Nothing is forced on anyone. If people refused to buy them they would be forced to add other ports.
However as someone who considers themselves fairly techy and doesn’t comply with such shitfuckery, I only learned about this last week.
Moving forward I just won’t be buying any TVs at all.
Edit: God fucking forbid any of you actually do anything, or even better, refrain from doing anything, besides bitch and moan on the internet.
This ethical position is such crap in the modern era and if you take it you simply aren’t going to be contributing to this conversation much longer. Unless you go full stallman and get a specific laptop from 15 years ago with very specific hardware that you can flash and install very specific software onto it you have to make peace with the fact that as a modern consumer the landscape has fucked you.
Your choices are to moderate how fucked yoh get in terms of anticonsumer bullshit because the market is stacked against you and the illusion of choice is always there. HDMI is a great example, smartphone platforms outside of android and ios is another. Are their options outside of these walled gardens? Technically but they’re generally much worse and often cost more than a comparable model.
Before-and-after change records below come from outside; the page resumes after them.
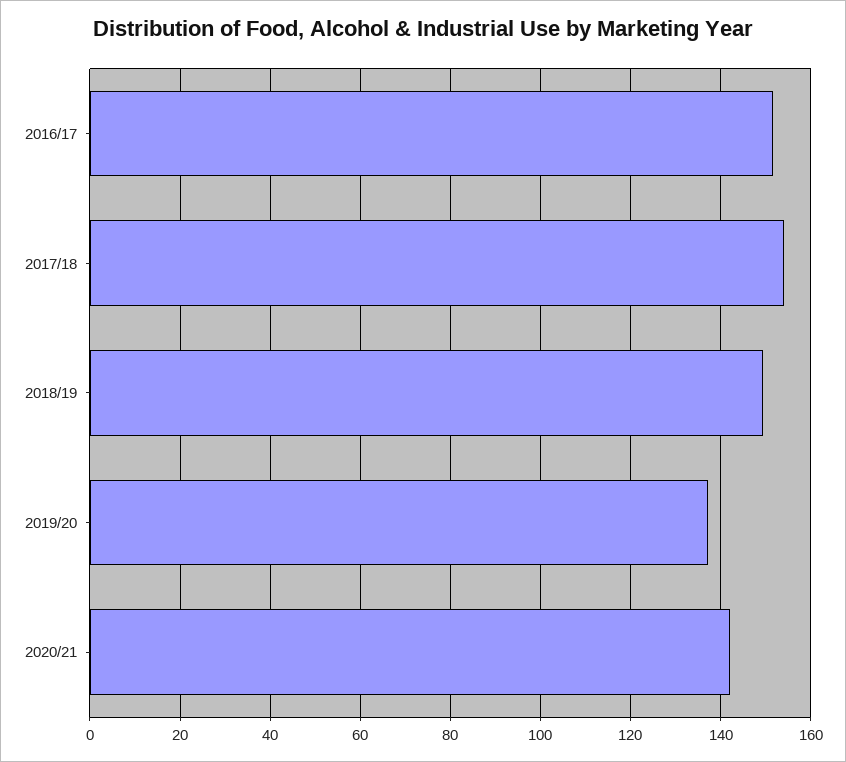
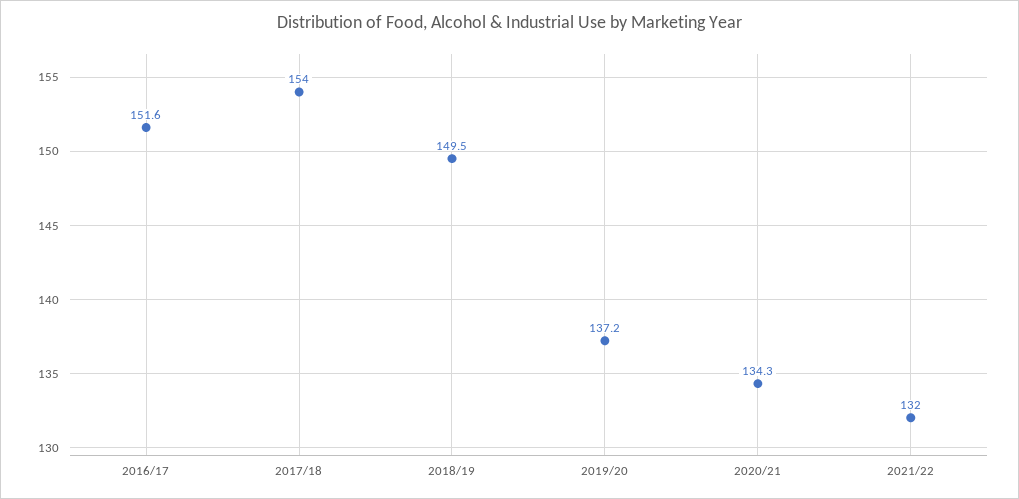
2020/21: 142 -> 134.3
2021/22: none -> 132

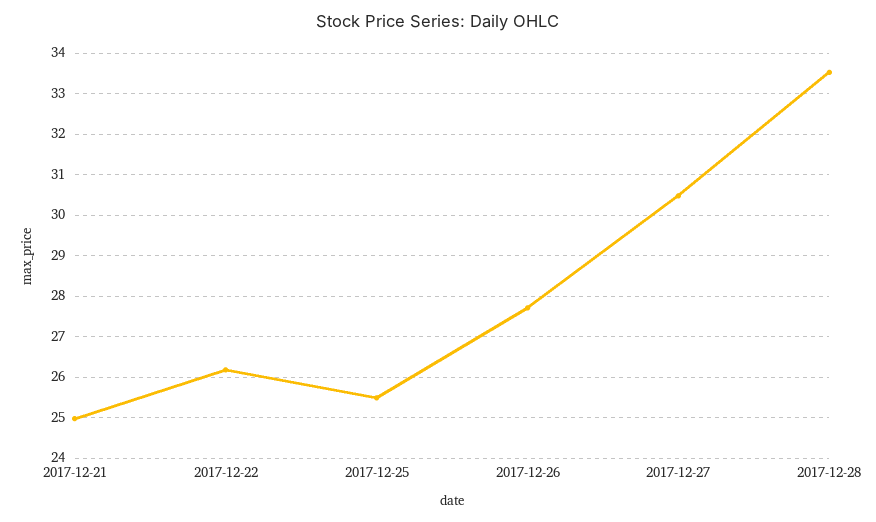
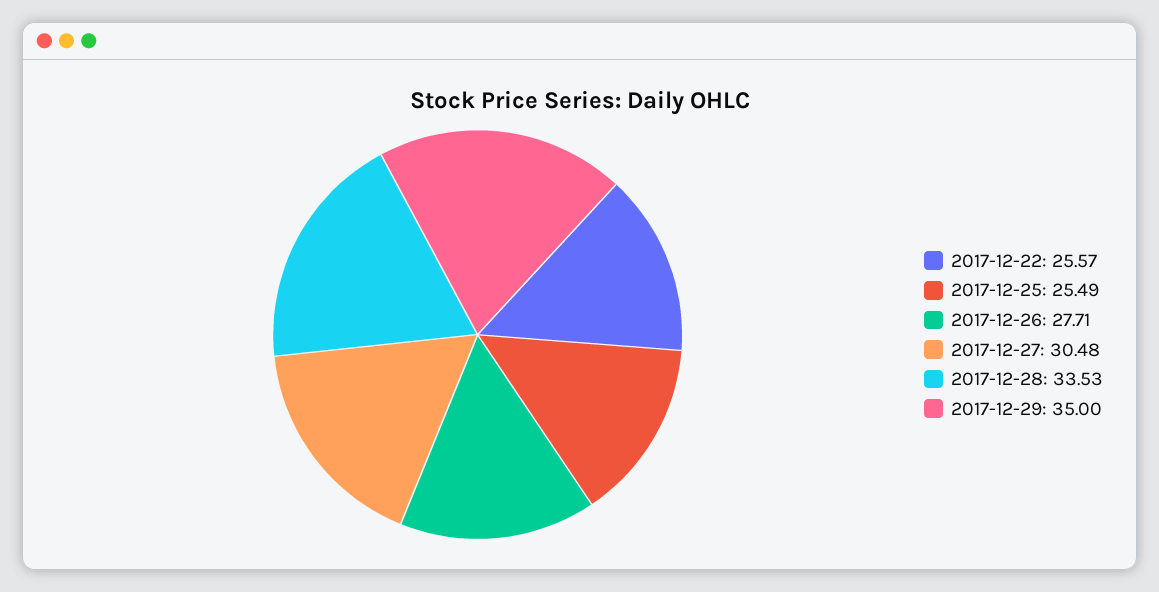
2017-12-21: 25 -> none
2017-12-22: 26.2 -> 25.57
2017-12-29: none -> 35

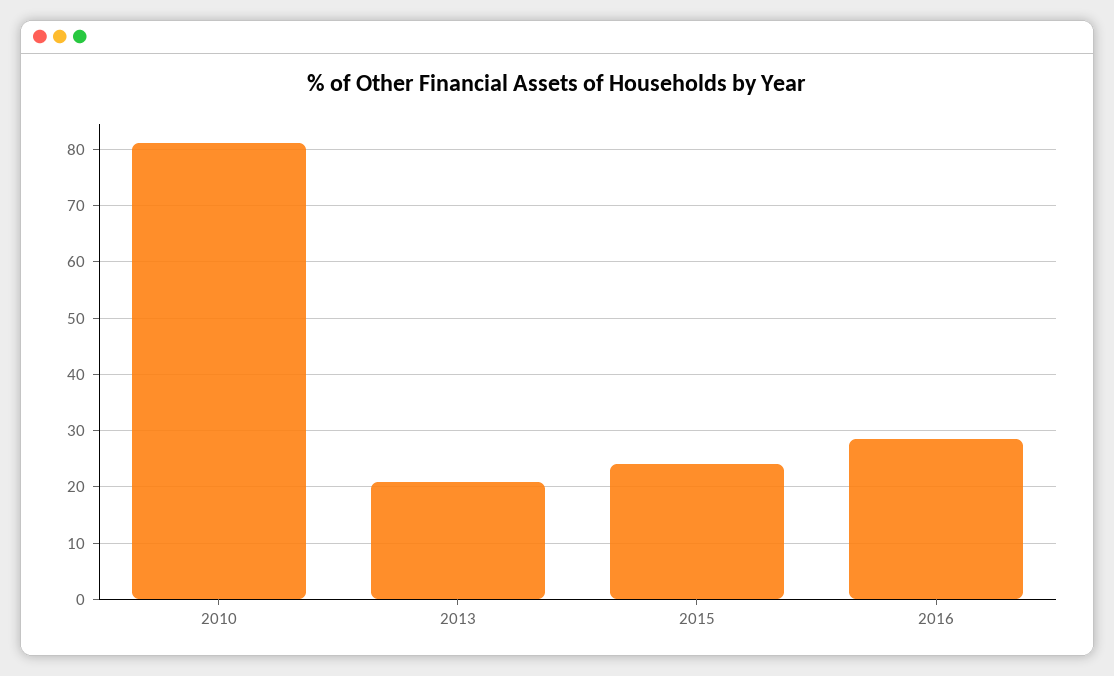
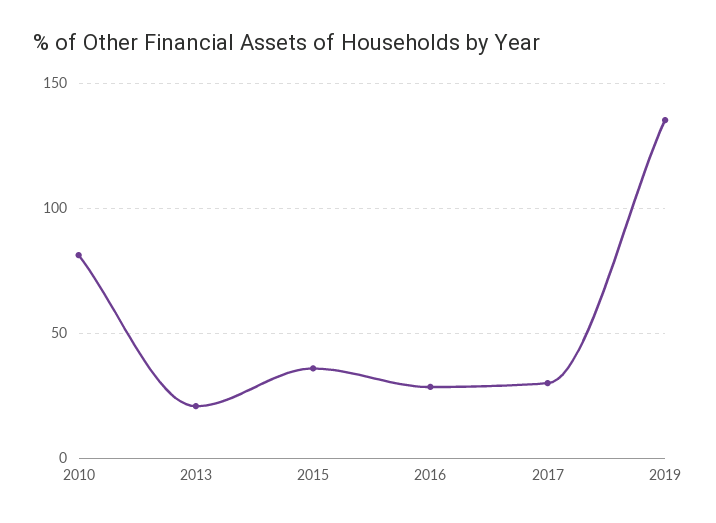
2015: 24 -> 35
2017: none -> 30
2019: none -> 135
It’s just you can refuse to buy an iphone, you can refuse to buy an android, but you can’t really refuse to buy a smartphone in the modern era. You can refuse to buy a tv but you can’t really refuse to buy a display of some kind. You might think you beat the system if you just get a laptop or computer monitor I guess but not really, monitors increasingly don’t have DP and frankly the whole “vote with your wallet” thing is stupid anyway. Consumers are idiots who will continually vote to fuck themselves. We need regulatory oversight.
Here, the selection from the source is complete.